One of the great things about studying history is the realization that the questions we are dealing with now have been questions that have been asked for hundreds and thousands of years. That’s what I learned when I was a Classics major. And it’s what I’m learning in a course on American religious history I am required to take this this term. The term project for the class has given me the opportunity to explore some Episcopal mission history.

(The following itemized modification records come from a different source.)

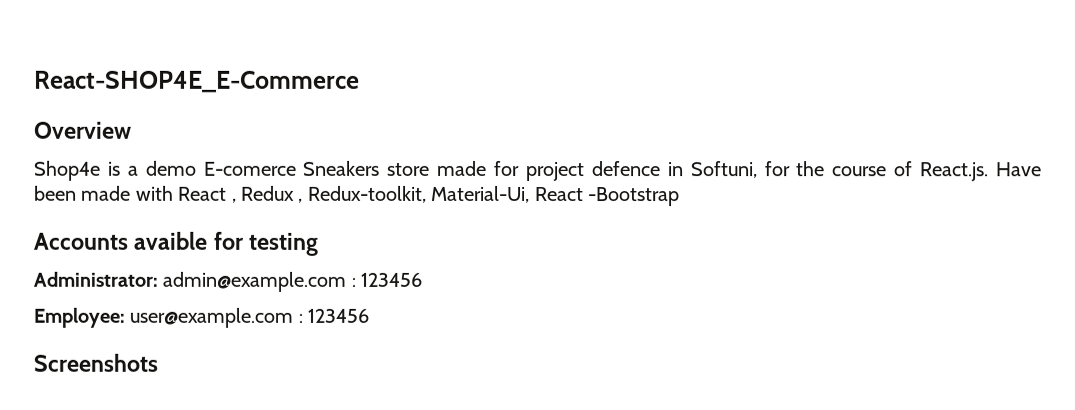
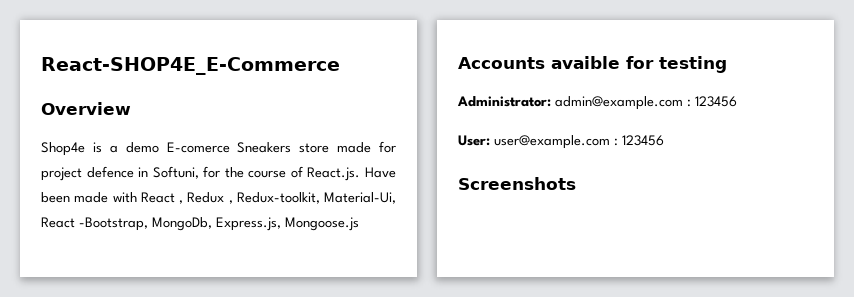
[586,187,680,207] -Bootstrap -> [79,217,359,231] -Bootstrap, MongoDb, Express.js, Mongoose.js
[33,307,125,328] Employee: -> [458,135,490,146] User:

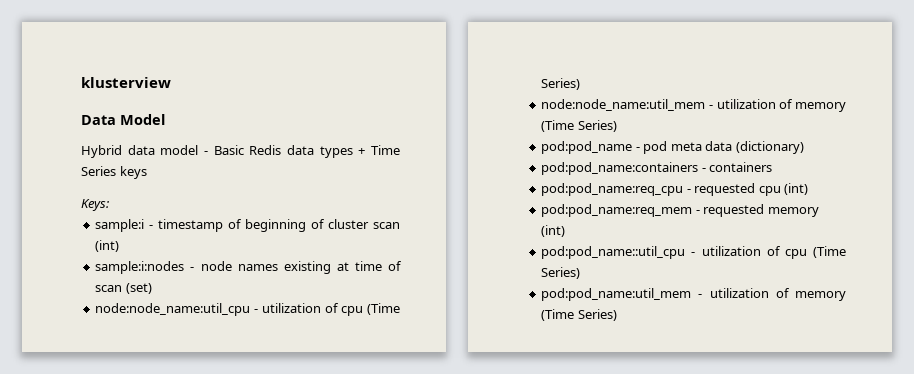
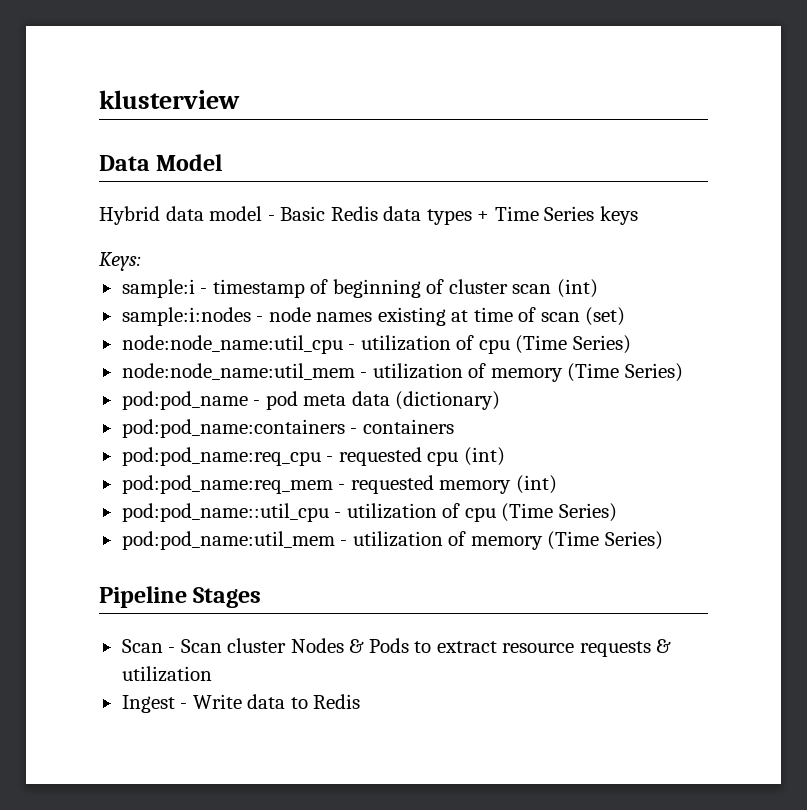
(617, 315) none -> [99,586,262,608] [121,638,672,657] [121,666,212,682] [121,694,361,713] // Pipeline Stages // Scan - Scan cluster Nodes & Pods to extract resource requests & utilization // Ingest - Write data to Redis

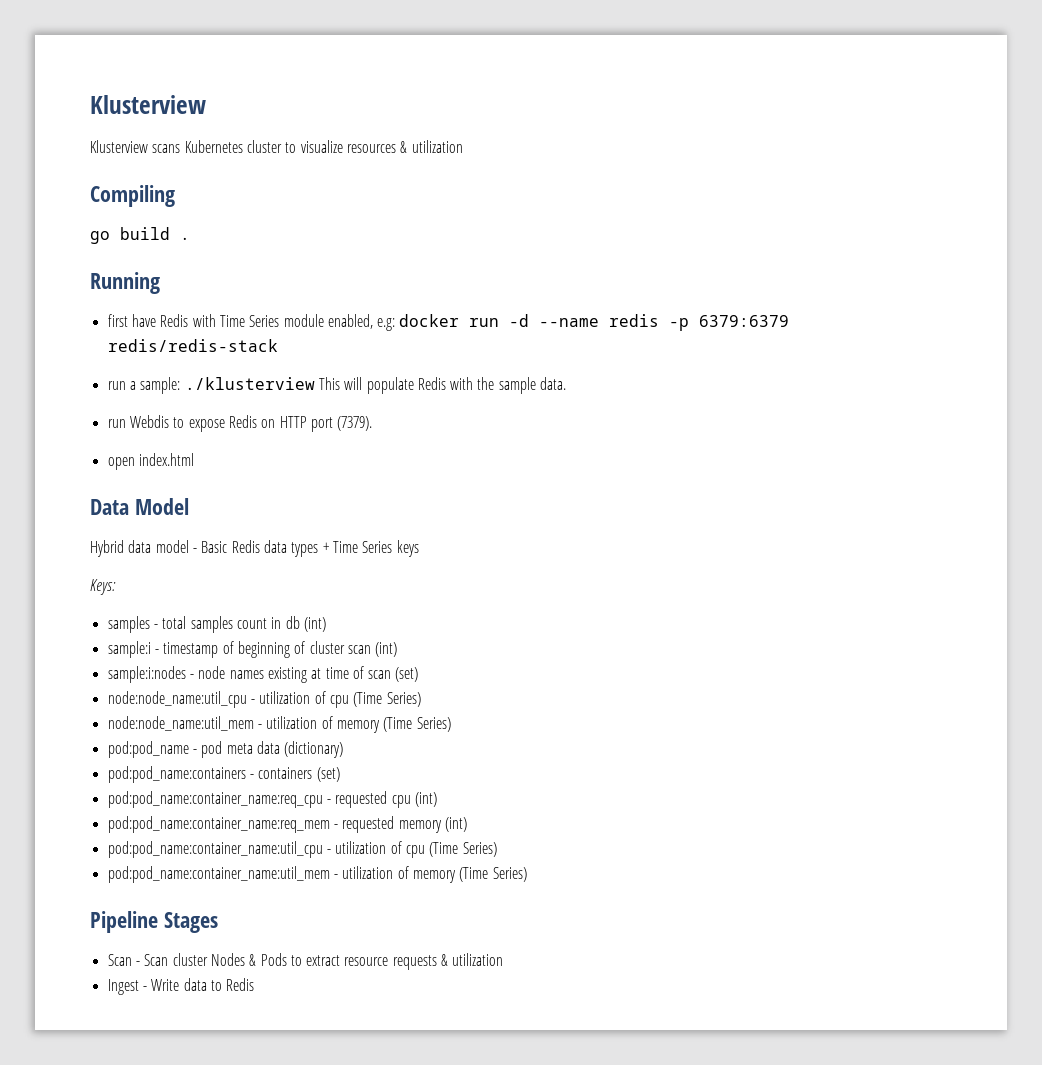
[99,90,240,109] klusterview -> [90,95,206,114] [90,140,463,153] [90,185,175,207] [90,227,190,244] [90,272,160,294] [107,314,790,331] [107,339,278,352] [107,377,567,394] [107,415,373,432] [107,453,194,470] Klusterview // Klusterview scans Kubernetes cluster to visualize resources & utilization // Compiling // go build . // Running // first have Redis with Time Series module enabled, e.g: docker run -d --name redis -p 6379:6379 redis/redis-stack // run a sample: ./klusterview This will populate Redis with the sample data. // run Webdis to expose Redis on HTTP port (7379). // open index.html
(141, 261) none -> [107,616,326,633] // samples - total samples count in db (int)
[121,447,321,466] // pod:pod_name:req_cpu -> [316,767,340,782] [107,791,323,808] (set) // pod:pod_name:container_name:req_cpu
[121,475,333,494] pod:pod_name:req_mem -> [107,816,330,833] pod:pod_name:container_name:req_mem
[121,503,617,522] [121,531,335,550] pod:pod_name::util_cpu - utilization of cpu (Time Series) // pod:pod_name:util_mem -> [107,841,497,858] [107,866,330,883] pod:pod_name:container_name:util_cpu - utilization of cpu (Time Series) // pod:pod_name:container_name:util_mem

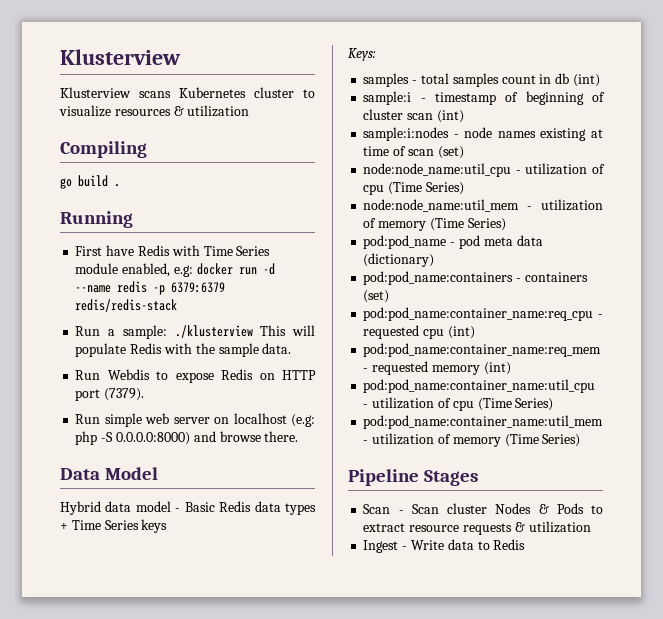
[107,314,128,327] first -> [75,246,103,256] First
[107,381,126,390] run -> [75,326,101,336] Run
[107,419,126,428] run -> [75,370,101,380] Run
[107,453,194,470] open index.html -> [75,413,315,427] [75,431,299,445] Run simple web server on localhost (e.g: php -S 0.0.0.0:8000) and browse there.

I’m looking particularly closely at some writings from Bishop Stephen Bayne, who was the first executive officer of the Anglican Communion in the 1960s. Prior to that, he was a bishop in the U.S. (and prior to that he was rector of St. John’s, Northampton, Massachusetts, a parish of no slight significance to me).

I just read an address Bishop Bayne gave to the Overseas Mission Society in February 1961. He suggests there are “four notes” of mission. It was the fourth that really took my breath away:

The final note about mission is that basically mission is not about things that we do as much as it is about what we are. The mission of the Church is not, first of all, to do something but to be something.

In our world, broken and divided by the barriers between nations, it is very hard sometimes for us to do very much… I am not sure that measuring how little we can do or have done means too much because in our world it may be very difficult for us to do things.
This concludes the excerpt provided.